Quando uma mulher está grávida ou prestes a receber o segundo filho, vive uma experiência emocional diferente daquela que teve com o primeiro. Com o primeiro filho, a incerteza vinha do não saber como seria ser mãe. Com o segundo filho, a incerteza vem do saber de antemão o quão exigente um bebé pode ser em termos de tempo, energia, disponibilidade física, mental e emocional.
É essa consciência que alimenta uma angústia que dói. A mãe já sabe que o recém-nascido vai precisar de colo, presença e cuidados constantes, vão haver noites mal dormidas, mas há outro filho que continua a precisar da sua presença e atenção. O esforço da mãe e pai serão naturalmente maiores, porque haverão mais exigências e responsabilidades, mas na mãe persiste o sentimento que está a falhar, tendo dificuldade de se valorizar a si mesma pelo tanto que está a conseguir.
O medo de falhar com o bebé
Surge da ideia de que o bebé tem de ter a mesma dedicação absoluta que o primeiro recebeu. Essa vontade parte de um ponto considerado de justiça, mas quando existe uma nova realidade, o conceito de justiça desaparece, não pode ser aplicado se as condições são diferentes. Este é o primeiro passo: aceitar que é uma nova realidade onde se faz o possível. A ideia de fazer o que é possível ajuda a libertar a culpa. Não esqueçamos que no pós-parto o corpo da mulher está em recuperação e o psicológico em reestruturação. Fazer o possível é não ir além de limites que possam comprometer a saúde física, emocional e mental.
Do ponto de vista da vinculação, não é a exclusividade que garante o vínculo seguro, mas sim o bebé sentir que as suas necessidades de amor, segurança e proteção são satisfeitas.
O que fazer?
- Aceitar que é normal sentir medo e dúvida nesta fase, sem se julgar por isso.
- Dedicar tempo exclusivo a cada filho, sem culpa
- Fazer o possível, respeitando os seus próprios limites
- Recordar que, tal como no primeiro filho, muitas respostas só chegam com a experiência.
- Partilhar sentimentos com o parceiro, familiares ou profissionais de saúde, em vez de carregar tudo sozinha.
Mudanças no comportamento do filho mais velho não são sinal que está a falhar
Acima de tudo, a criança vai procurar confirmações de que ainda é amada. É óbvio para os pais que sim, é difícil para crianças com imaturidade emocional e pouca capacidade de entendimento perceber que a chegada de um irmão não vai interferir nesse amor. Todas as crianças buscam o mesmo, sentirem-se amadas, seguras e protegidas, quando ainda não há sequer a percepção do que é um irmão, um bebé é considerado uma ameaça a tudo isso, não deixa de ser um estranho até deixar de o ser.
Podem acontecer regressões no comportamento (como voltar a pedir a chucha, querer dormir no quarto dos pais ou pedir colo com mais frequência). É uma fase de adaptação, tal como está a ser para os pais. Conhecer a origem de mudanças de comportamento ajuda a entender que não são resultado de falhas, mas de um processo da própria criança que precisa que mãe e pai lhe garantam que o seu lugar é único e que não está esquecida.
Estratégias para apoiar a transição
- Envolver o filho mais velho em pequenas tarefas, adequadas à idade, como ajudar a trazer a fralda, escolher a roupa ou cantar uma canção para o bebé. Isso reforça a ideia de pertença e importância.

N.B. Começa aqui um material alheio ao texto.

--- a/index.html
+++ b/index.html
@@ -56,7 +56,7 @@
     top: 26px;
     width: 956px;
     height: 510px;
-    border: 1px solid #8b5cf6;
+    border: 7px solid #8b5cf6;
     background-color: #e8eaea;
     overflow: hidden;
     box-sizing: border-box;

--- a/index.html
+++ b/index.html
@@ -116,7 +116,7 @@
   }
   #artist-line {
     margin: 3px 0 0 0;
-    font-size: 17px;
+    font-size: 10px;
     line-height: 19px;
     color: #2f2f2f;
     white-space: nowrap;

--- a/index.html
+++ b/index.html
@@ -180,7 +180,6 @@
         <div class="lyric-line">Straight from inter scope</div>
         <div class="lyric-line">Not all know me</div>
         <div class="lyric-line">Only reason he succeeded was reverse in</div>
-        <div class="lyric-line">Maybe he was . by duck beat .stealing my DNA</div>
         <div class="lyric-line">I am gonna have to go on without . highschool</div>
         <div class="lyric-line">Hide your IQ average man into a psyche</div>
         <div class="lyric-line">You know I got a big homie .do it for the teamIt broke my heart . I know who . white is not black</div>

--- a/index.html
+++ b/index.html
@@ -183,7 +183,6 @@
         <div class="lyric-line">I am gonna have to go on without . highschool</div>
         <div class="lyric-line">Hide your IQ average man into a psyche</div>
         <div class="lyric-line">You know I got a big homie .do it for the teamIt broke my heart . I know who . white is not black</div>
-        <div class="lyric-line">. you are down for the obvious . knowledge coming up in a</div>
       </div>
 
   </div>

- Validar emoções: reconhecer tristeza ou a zanga como sentimentos normais. Não negar nem minimizar.
- Manter rotinas: preservar hábitos do filho mais velho sempre que possível, garantindo previsibilidade e segurança.

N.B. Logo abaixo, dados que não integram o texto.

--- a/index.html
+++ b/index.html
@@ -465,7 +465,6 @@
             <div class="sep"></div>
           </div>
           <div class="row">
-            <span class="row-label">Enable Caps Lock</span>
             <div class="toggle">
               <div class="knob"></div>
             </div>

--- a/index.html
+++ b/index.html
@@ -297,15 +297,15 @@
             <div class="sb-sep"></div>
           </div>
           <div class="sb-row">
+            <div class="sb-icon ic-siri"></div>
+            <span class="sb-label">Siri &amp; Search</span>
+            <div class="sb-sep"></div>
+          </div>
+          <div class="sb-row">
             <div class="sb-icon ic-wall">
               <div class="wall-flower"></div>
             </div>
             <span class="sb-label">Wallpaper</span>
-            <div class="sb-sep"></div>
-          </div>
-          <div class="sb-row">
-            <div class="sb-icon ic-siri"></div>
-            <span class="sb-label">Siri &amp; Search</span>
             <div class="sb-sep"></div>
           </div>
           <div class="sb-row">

- Atenção exclusiva: reservar momentos, em que a mãe ou o pai estão apenas com o filho mais velho.
- Explicar mudanças: ajudar o filho a compreender porque o bebé precisa de certos cuidados
A mãe sabe melhor do que nunca o que exige cuidar de um bebé e teme não conseguir dividir-se. A ideia cultural de que a “boa mãe” deve estar plenamente disponível para todos os filhos é uma expectativa irrealista que aumenta a ansiedade e alimenta a culpa. Aceitar a impossibilidade da perfeição, em que não se pode estar disponível em 100% do tempo para ambos e isso não compromete o amor nem o vínculo é o primeiro passo para maternar com mais paz.
Susana Magalhães Patrício, enfermeira especialista em saúde mental, com especialização em saúde mental materna e vínculo precoce
Nota importante: Este conteúdo é de carácter meramente informativo e baseia-se em experiência profissional, bem como em conhecimento científico. Não tem a intenção de substituir uma avaliação individualizada por parte de um profissional de saúde.